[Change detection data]
[Start of section]

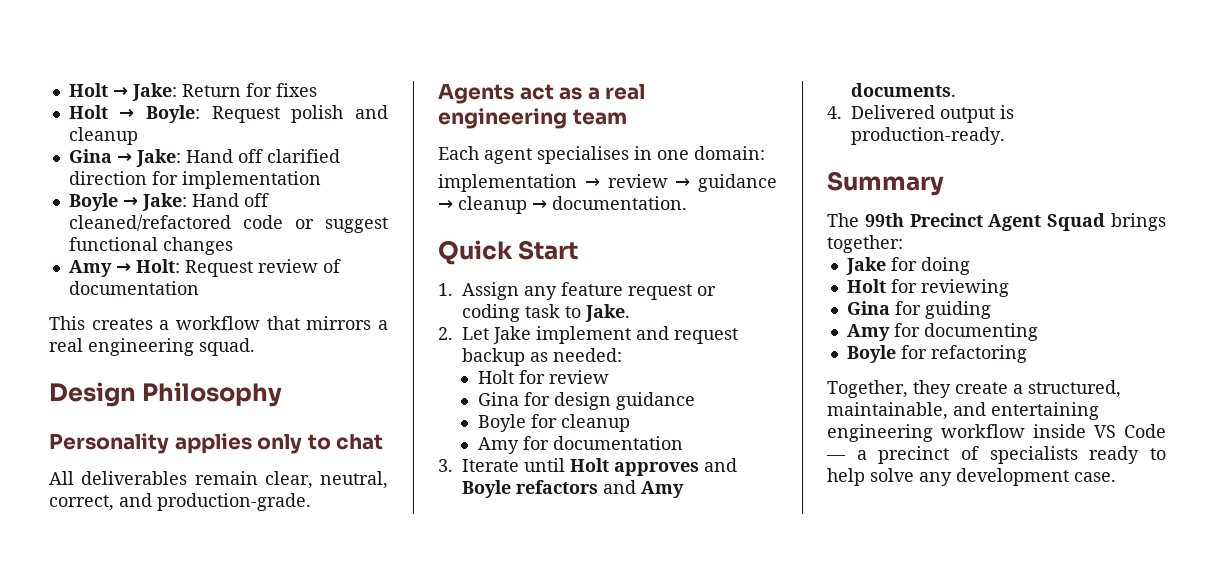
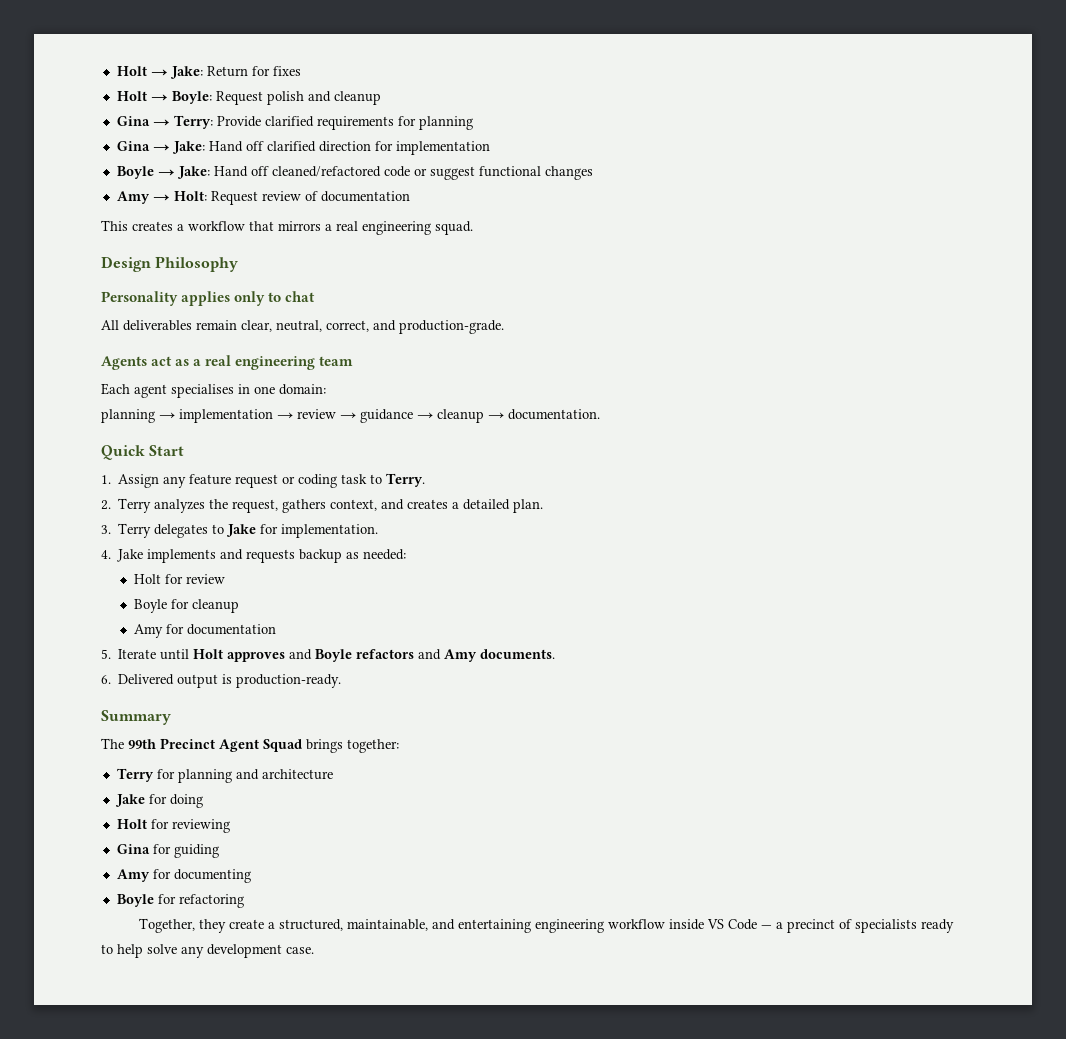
+ Gina → Terry: Provide clarified requirements for planning
- implementation → review → guidance → cleanup → documentation.
+ planning → implementation → review → guidance → cleanup → documentation.
- 1. Assign any feature request or coding task to Jake.
+ 1. Assign any feature request or coding task to Terry.
- 2. Let Jake implement and request backup as needed:
+ 2. Terry analyzes the request, gathers context, and creates a detailed plan.
+ 3. Terry delegates to Jake for implementation.
+ 4. Jake implements and requests backup as needed:
- Gina for design guidance
- 3. Iterate until Holt approves and Boyle refactors and Amy documents.
+ 5. Iterate until Holt approves and Boyle refactors and Amy documents.
- 4. Delivered output is production-ready.
+ 6. Delivered output is production-ready.
+ Terry for planning and architecture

[End of section]

Action item: Repeat exactly, please: transcribe each entry and leave out the pictures.

Exercise response:
+ Gina → Terry: Provide clarified requirements for planning
- implementation → review → guidance → cleanup → documentation.
+ planning → implementation → review → guidance → cleanup → documentation.
- 1. Assign any feature request or coding task to Jake.
+ 1. Assign any feature request or coding task to Terry.
- 2. Let Jake implement and request backup as needed:
+ 2. Terry analyzes the request, gathers context, and creates a detailed plan.
+ 3. Terry delegates to Jake for implementation.
+ 4. Jake implements and requests backup as needed:
- Gina for design guidance
- 3. Iterate until Holt approves and Boyle refactors and Amy documents.
+ 5. Iterate until Holt approves and Boyle refactors and Amy documents.
- 4. Delivered output is production-ready.
+ 6. Delivered output is production-ready.
+ Terry for planning and architecture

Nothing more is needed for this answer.